Reviewer 1 also recommends a comparison with either Hosseni, Domke or Theis. The goal of our paper is showing RNADE is a flexible general purpose model for real-valued data. A thorough comparison with the more specialized full-image modelling literature would have taken much space. We considered more interesting to report the performance of RNADE in other domains like speech acoustics. However, in the second paragraph of our discussion section, we agree that a Gaussian scale mixture approach, followed in Theis et al, may be a better option than a mixture of Gaussians for natural image patches (see line 375 in the paper).

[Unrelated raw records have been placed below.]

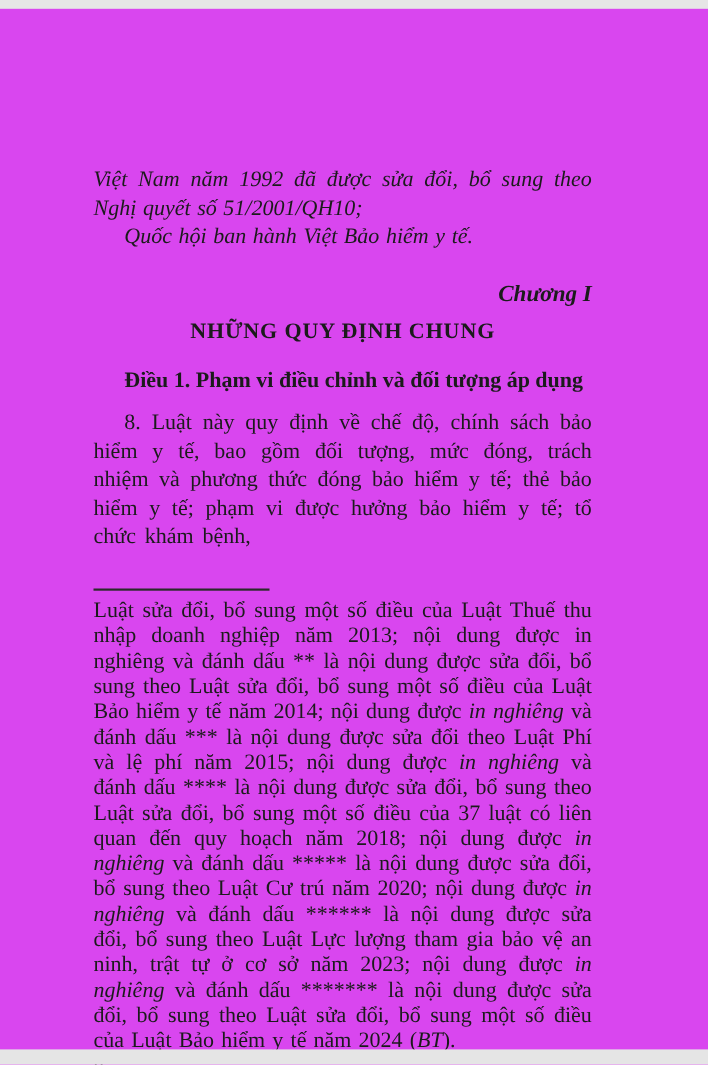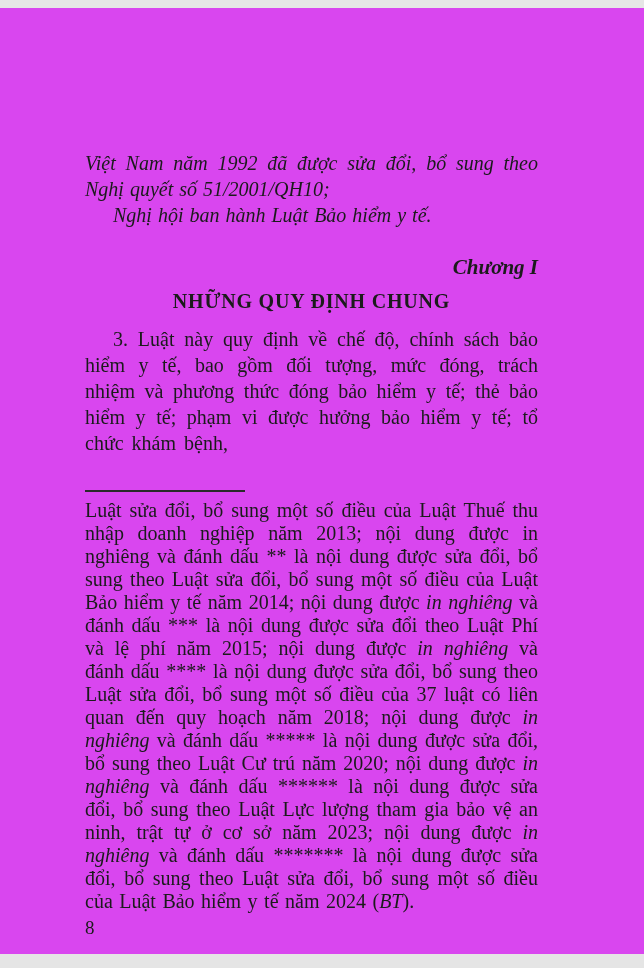--- a/index.html
+++ b/index.html
@@ -97,7 +97,7 @@
 
     <div class="intro">
       <p class="p1">Việt Nam năm 1992 đã được sửa đổi, bổ sung theo Nghị quyết số 51/2001/QH10;</p>
-      <p class="p2">Nghị hội ban hành Luật Bảo hiểm y tế.</p>
+      <p class="p2">Quốc hội ban hành Việt Bảo hiểm y tế.</p>
     </div>
 
     <h2 class="chapter-label">Chương I</h2>

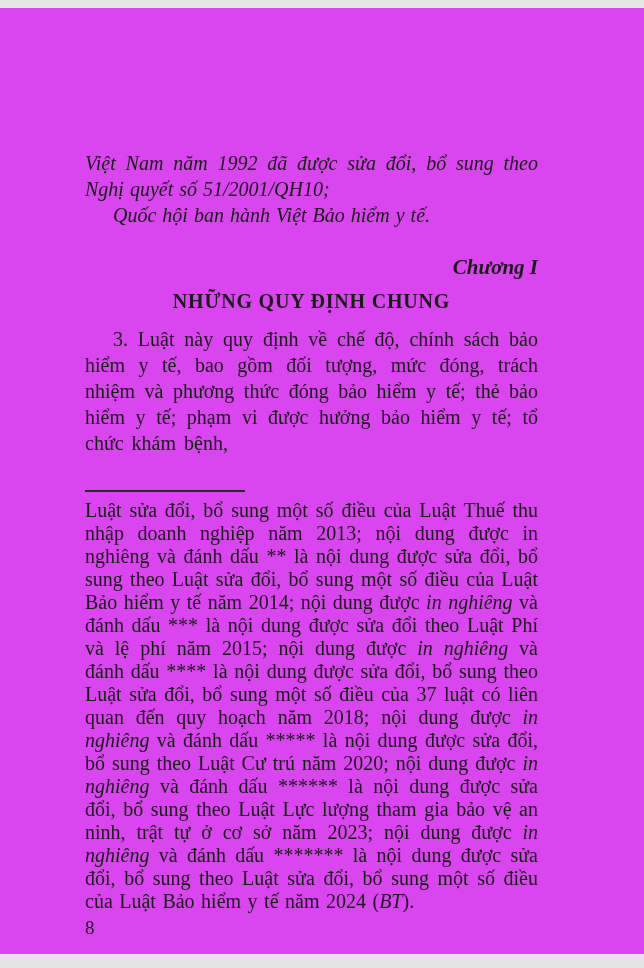--- a/index.html
+++ b/index.html
@@ -104,6 +104,7 @@
 
     <h1 class="chapter-title">NHỮNG QUY ĐỊNH CHUNG</h1>
 
+    <h3 class="article-heading">Điều 1. Phạm vi điều chỉnh và đối tượng áp dụng</h3>
 
     <p class="body-paragraph">3. Luật này quy định về chế độ, chính sách bảo hiểm y tế, bao gồm đối tượng, mức đóng, trách nhiệm và phương thức đóng bảo hiểm y tế; thẻ bảo hiểm y tế; phạm vi được hưởng bảo hiểm y tế; tổ chức khám bệnh,</p>
 

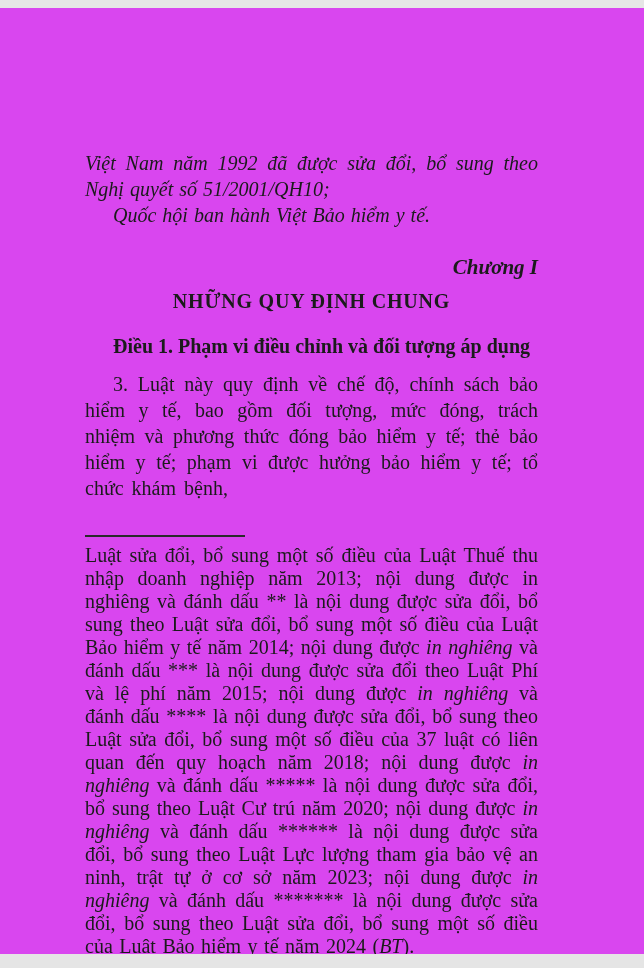--- a/index.html
+++ b/index.html
@@ -106,7 +106,7 @@
 
     <h3 class="article-heading">Điều 1. Phạm vi điều chỉnh và đối tượng áp dụng</h3>
 
-    <p class="body-paragraph">3. Luật này quy định về chế độ, chính sách bảo hiểm y tế, bao gồm đối tượng, mức đóng, trách nhiệm và phương thức đóng bảo hiểm y tế; thẻ bảo hiểm y tế; phạm vi được hưởng bảo hiểm y tế; tổ chức khám bệnh,</p>
+    <p class="body-paragraph">8. Luật này quy định về chế độ, chính sách bảo hiểm y tế, bao gồm đối tượng, mức đóng, trách nhiệm và phương thức đóng bảo hiểm y tế; thẻ bảo hiểm y tế; phạm vi được hưởng bảo hiểm y tế; tổ chức khám bệnh,</p>
 
     <div class="footnote-rule"></div>
 

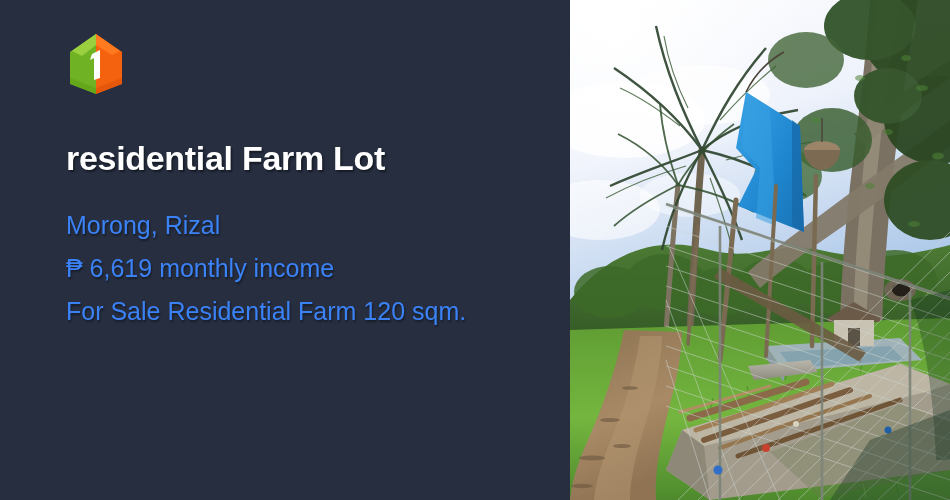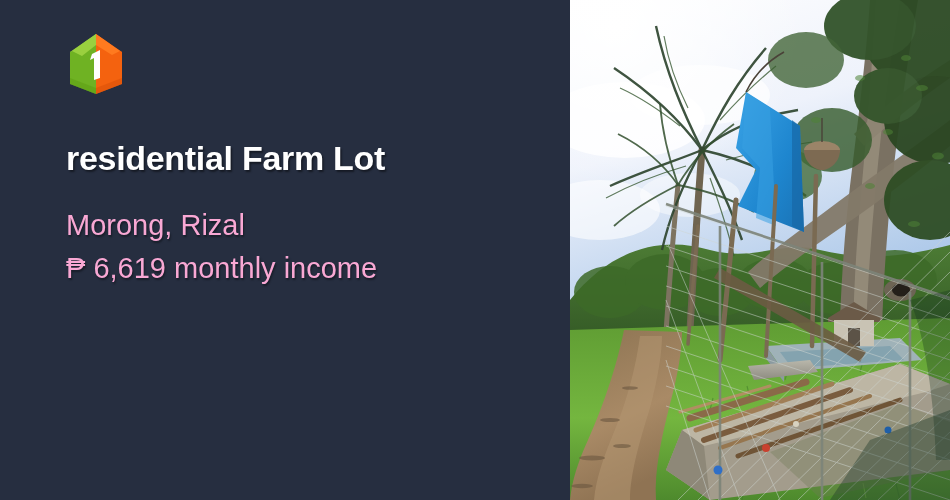--- a/index.html
+++ b/index.html
@@ -32,7 +32,7 @@
     white-space:nowrap;
   }
   .detail-line{
-    font-size:29px;font-weight:normal;color:#f9a8d4;
+    font-size:25px;font-weight:normal;color:#3b82f6;
     line-height:43px;
     text-shadow:1px 1.5px 2px rgba(0,0,0,0.40);
   }

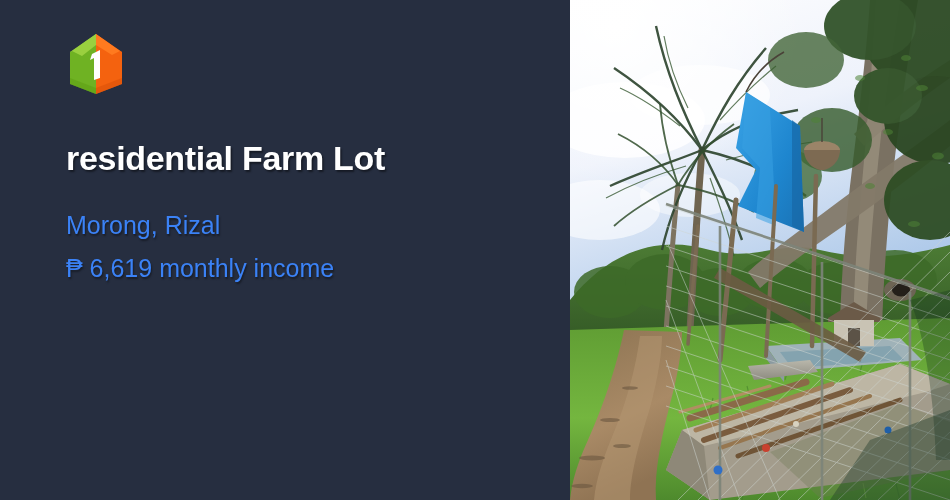--- a/index.html
+++ b/index.html
@@ -79,6 +79,7 @@
       <div class="detail-wrap">
         <div class="detail-line">Morong, Rizal</div>
         <div class="detail-line">₱ 6,619 monthly income</div>
+        <div class="detail-line">For Sale Residential Farm 120 sqm.</div>
       </div>
     </div>
   </div>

Reviewers 1 and 2 raise a good point, may RNADE's weight sharing hinder performance in any case? A comparison with a system where no weight sharing is used would certainly be interesting. However, a system of that kind would be impractical in high-dimensional datasets (like speech acoustics or image patches). We have run experiments using a FVBN-like model (with a MoG MDN top layer) on the lower-dimensional datasets of section 4.1. The results are inferior to RNADE. We would report these results in the camera ready version.

Reviewer 3 while acknowledging the good quality of our paper, judges the innovation in it (and indeed the topic of density estimation) as not very relevant. We consider the extension of NADE to real-valued data an important contribution. The authors are not aware of any general purpose, tractable models of real-valued data able to compete in performance with MFAs (on big datasets). Even some of the most popular intractable models (like Gaussian RBMs) offer very poor results. The introduction of a tractable and capable density estimator opens possibilities to practitioners like the use of Bayes' classifiers (by comparing class likelihoods), working with missing data (see, for example, the missing feature literature on noisy speech recognition, where both data imputation and marginalisation are used) or its use to generate data (as in speech synthesis, and image inpainting). No doubt results on high-level tasks are interesting, but we considered more important to report test-likelihoods and samples, given that our model is a density estimator and one of its main advantages is its tractability. We are exploring the use of RNADE in high-level tasks, and will report its results at specialized venues.